En effet, à la maison régnait un régime linguistique dont je n’ai perçu que tard la singularité.
Entre eux, les adultes ne se parlaient qu’en dialecte, exclusivement. Toutefois, ayant émigré dès 1936, ils étaient assez bien intégrés linguistiquement. Aussi, aux trois enfants scolarisés en France que nous étions, je ne me souviens pas qu’ils se soient jamais adressés qu’en un français, certes, très usuel, mais rarement incertain, quoique parfois mêlé de tours et de mots italiens ou dialectaux.
Cette situation a très vite entraîné chez moi une sorte de triglossie, qui perdure à ce jour. Parlant français en toutes autres occasions (parmi lesquelles, mon métier), j’use du dialecte en famille, avec mon oncle ou la sœur de ce dernier, et pour des emplois purement ludiques ou nostalgiques : plaisanteries, satire ou remémorations du passé (principalement les filastrocche que ma grand-mère aimait fredonner, les dictons et autres tours linguistiques typés). Et je parle italien au dehors, que ce soit en Italie ou en France, si je rencontre ou fréquente des Italiens.
Cette langue, je l’ai donc d’abord connue à travers un infime dialecte, l’un des rares à comporter les phonèmes /y/ et /ø/ comme dans les mots français « lune » et « eux », et qui connaît des variantes subtilissimes selon l’endroit, car on le parle aussi quelques kilomètres alentour dans l’arrière-pays, à Diano Castello, Diano San Pietro, Diano Gorleri, Diano Serreta et Diano Calderina. Ce sont d’autres contacts (hors la famille, avec nos amis, le cinéma ou la télévision) qui ont dû, au tout début, me permettre de dissimiler en faisant la part des langues. Ainsi, je me souviens de certaines interférences, comme, lors des commissions, demander à l’épicier, au lieu de burro, du bitiru, pour rapporter le beurre, ou dire la stacca (prononcer chtacca) au lieu de la tasca, pour désigner ma poche. Toutefois, avec la régularité et la longueur de mes séjours là-bas (près de quatre mois par an), l’imprégnation a très rapidement fait son œuvre, et ma compétence dialectale n’a guère freiné mes progrès en italien. En classe de troisième et de seconde, vers quatorze ou quinze ans, j’ai résolu d’étudier grammaticalement un idiome que je savais donc, déjà, comprendre, parler, écrire, en le prenant comme seconde langue (je faisais aussi latin et grec, ce qui enrichissait grandement la familiarisation). J’ai quitté l’option pour me consacrer, comme on dit, aux « choses sérieuses », quand je vis que je remportais régulièrement et sans trop d’efforts le Premier Prix d’italien au bout de l’année scolaire (heureuse époque des cérémonies de récompenses !) ; je regrette un peu aujourd’hui cet abandon, car je rencontre toujours quelques difficultés avec l’italien soutenu de la langue littéraire ou philosophique.

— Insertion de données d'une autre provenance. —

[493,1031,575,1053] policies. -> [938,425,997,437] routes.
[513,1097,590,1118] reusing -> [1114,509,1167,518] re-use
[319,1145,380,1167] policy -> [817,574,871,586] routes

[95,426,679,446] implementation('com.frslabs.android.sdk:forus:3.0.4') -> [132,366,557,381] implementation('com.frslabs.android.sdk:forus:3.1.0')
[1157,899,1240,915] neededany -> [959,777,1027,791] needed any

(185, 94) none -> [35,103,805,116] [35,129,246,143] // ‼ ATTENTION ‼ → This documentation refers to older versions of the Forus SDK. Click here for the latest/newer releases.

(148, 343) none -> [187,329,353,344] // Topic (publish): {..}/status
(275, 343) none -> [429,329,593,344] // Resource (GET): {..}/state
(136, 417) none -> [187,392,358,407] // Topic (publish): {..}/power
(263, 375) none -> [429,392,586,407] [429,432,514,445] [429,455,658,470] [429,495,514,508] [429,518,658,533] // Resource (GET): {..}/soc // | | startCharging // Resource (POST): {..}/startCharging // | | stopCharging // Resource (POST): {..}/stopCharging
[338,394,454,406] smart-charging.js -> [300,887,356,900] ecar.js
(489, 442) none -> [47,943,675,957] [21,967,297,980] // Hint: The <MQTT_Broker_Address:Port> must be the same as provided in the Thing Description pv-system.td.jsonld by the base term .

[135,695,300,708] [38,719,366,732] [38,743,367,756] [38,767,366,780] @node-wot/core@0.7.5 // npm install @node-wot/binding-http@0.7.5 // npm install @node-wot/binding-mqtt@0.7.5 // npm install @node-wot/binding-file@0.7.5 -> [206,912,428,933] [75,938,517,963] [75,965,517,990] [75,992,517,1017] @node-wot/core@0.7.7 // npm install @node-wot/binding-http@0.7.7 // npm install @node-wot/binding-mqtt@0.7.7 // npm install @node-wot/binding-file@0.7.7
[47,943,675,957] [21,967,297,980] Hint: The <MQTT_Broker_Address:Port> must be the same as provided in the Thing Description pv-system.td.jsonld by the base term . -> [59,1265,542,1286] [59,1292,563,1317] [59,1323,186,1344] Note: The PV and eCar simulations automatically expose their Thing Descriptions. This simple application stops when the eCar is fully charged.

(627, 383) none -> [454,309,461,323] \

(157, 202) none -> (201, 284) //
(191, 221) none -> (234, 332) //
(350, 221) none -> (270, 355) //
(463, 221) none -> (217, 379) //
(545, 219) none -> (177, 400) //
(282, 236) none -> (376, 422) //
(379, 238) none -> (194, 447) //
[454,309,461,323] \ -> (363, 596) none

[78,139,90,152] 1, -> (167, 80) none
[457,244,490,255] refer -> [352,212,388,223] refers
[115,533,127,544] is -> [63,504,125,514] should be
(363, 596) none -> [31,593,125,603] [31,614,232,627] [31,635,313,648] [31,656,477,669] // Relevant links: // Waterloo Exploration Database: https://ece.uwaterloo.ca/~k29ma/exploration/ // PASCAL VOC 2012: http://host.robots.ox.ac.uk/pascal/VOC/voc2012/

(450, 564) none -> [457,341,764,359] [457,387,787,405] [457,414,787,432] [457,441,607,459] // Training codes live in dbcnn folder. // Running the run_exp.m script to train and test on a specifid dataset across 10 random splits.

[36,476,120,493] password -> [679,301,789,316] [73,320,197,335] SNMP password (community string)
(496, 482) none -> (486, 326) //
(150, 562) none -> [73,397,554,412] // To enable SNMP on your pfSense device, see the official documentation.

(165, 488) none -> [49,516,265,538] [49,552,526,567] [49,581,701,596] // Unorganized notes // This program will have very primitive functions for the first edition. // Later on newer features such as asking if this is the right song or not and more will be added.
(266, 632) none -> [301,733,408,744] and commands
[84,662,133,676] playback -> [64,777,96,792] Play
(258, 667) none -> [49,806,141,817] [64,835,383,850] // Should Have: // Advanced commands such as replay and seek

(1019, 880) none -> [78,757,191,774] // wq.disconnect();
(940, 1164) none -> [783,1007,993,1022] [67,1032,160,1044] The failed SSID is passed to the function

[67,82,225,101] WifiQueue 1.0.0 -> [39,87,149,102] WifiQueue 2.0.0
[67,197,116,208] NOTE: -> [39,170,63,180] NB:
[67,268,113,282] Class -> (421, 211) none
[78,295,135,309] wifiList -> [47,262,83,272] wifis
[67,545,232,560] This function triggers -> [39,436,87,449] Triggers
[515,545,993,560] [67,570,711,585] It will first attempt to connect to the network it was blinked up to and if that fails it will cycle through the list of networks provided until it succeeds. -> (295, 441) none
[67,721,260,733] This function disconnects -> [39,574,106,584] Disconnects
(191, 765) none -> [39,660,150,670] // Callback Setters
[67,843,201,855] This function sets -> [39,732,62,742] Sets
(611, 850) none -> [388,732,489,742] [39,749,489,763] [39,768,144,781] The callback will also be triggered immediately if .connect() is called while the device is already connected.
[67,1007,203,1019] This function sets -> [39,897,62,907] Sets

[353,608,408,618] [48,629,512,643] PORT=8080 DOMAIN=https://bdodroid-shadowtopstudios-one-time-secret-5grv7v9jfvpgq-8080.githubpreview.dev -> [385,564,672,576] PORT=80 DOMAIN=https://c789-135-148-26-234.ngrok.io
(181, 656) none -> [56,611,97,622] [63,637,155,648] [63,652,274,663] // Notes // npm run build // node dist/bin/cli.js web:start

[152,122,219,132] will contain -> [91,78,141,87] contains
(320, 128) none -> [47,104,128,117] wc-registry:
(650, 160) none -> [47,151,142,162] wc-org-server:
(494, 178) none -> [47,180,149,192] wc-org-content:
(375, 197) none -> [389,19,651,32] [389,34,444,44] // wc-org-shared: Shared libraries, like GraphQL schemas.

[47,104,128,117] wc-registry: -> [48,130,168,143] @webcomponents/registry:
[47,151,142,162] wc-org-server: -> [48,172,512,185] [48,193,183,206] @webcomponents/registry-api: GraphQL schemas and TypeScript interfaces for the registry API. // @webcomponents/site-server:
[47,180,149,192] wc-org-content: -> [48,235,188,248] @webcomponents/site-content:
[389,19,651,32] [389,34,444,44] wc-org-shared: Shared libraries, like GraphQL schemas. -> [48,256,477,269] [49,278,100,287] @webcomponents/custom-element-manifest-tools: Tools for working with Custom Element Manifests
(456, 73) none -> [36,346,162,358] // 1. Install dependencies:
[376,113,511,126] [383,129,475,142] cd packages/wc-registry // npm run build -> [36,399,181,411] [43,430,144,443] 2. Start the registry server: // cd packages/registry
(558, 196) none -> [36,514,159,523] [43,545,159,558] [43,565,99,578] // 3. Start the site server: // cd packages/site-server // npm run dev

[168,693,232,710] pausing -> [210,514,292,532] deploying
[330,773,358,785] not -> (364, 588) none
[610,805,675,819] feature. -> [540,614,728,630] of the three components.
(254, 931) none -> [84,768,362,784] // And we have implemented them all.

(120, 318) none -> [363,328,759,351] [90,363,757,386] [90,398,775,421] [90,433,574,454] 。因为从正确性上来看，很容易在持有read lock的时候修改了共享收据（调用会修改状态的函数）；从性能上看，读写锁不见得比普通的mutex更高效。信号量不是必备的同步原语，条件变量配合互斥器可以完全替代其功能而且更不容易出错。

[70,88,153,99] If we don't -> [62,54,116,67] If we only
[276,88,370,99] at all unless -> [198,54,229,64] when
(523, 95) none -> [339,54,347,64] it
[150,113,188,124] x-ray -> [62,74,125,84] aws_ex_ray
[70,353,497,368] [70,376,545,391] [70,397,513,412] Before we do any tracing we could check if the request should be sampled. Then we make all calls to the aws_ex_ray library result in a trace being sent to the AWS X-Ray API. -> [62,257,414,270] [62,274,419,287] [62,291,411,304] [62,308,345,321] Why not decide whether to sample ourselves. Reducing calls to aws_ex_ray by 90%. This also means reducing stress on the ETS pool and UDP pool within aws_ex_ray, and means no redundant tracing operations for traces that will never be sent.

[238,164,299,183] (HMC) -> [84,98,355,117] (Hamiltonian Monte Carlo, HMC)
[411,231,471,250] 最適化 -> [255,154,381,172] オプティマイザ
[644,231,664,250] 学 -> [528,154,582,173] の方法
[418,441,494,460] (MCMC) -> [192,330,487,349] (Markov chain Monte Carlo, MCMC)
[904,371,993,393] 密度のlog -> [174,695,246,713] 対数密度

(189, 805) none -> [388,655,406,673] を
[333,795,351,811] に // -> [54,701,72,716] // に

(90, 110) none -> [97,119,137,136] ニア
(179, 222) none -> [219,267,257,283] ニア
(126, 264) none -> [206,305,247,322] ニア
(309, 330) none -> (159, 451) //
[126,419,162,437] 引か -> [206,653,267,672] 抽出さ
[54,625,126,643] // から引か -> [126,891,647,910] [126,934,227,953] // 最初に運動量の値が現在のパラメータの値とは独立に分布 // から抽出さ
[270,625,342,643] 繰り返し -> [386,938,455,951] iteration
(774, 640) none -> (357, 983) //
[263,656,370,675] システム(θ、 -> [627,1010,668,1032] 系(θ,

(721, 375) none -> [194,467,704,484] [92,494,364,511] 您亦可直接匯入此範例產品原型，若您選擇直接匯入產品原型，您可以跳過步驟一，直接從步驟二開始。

Que m’apporte cette connaissance d’une (ou deux) langue(s) « maternelle(s) » si paradoxales – puisque ma mère n’en aura jamais usé avec moi ?
C’est d’abord le merveilleux bonheur de se trouver a casa dans deux pays, dont la frontière s’est, dans ma tête, complètement évanouie, au profit, mais pour ma seule géopolitique personnelle, d’un « axe Nice-Diano Marina ».
C’est ensuite le plaisir secret de se sentir un peu « à part », mais avec aussi peu de vanité que de mérite, dans le pays où je vis et travaille. Toutes les enquêtes montrent que les Français, surtout « de souche », sont en général mal versés dans les langues étrangères, et peu enclins à les apprendre. Or, très jeune, j’ai pu l’éprouver : circonstancielle ou sociologique, la pluriglossie m’a valu une très gratifiante ouverture à mes hôtes. Pouvoir se mettre entre parenthèses et parler à l’autre sa langue ou son dialecte, s’y essayer avec le plus de rigueur possible et jusqu’à presque donner le change – car je rêve toujours que nul ne devine ma « vraie » (?) nationalité, lorsque je parle italien –, cela figure, à mes yeux, toujours, la première des politesses. En même temps qu’une savoureuse expérience de dédoublement, puisque changer de langue, c’est un peu changer d’être (à la limite, point n’est besoin de changer d’air).
Mais en cela, au fond, la vie m’a peut-être simplement donné la chance de pouvoir, en quelque sorte, rendre la pareille à ces admirables voisins, chez qui le français est, au moins encore pour toute la génération de l’après-guerre à laquelle j’appartiens, infiniment plus répandu et pratiqué que ne le fut jamais l’italien de ce côté-ci des Alpes…
Daniel Bilous, 2009
Texte publié dans l'ouvrage Enfants d’Italiens, quelle(s) langue(s) parlez-vous ?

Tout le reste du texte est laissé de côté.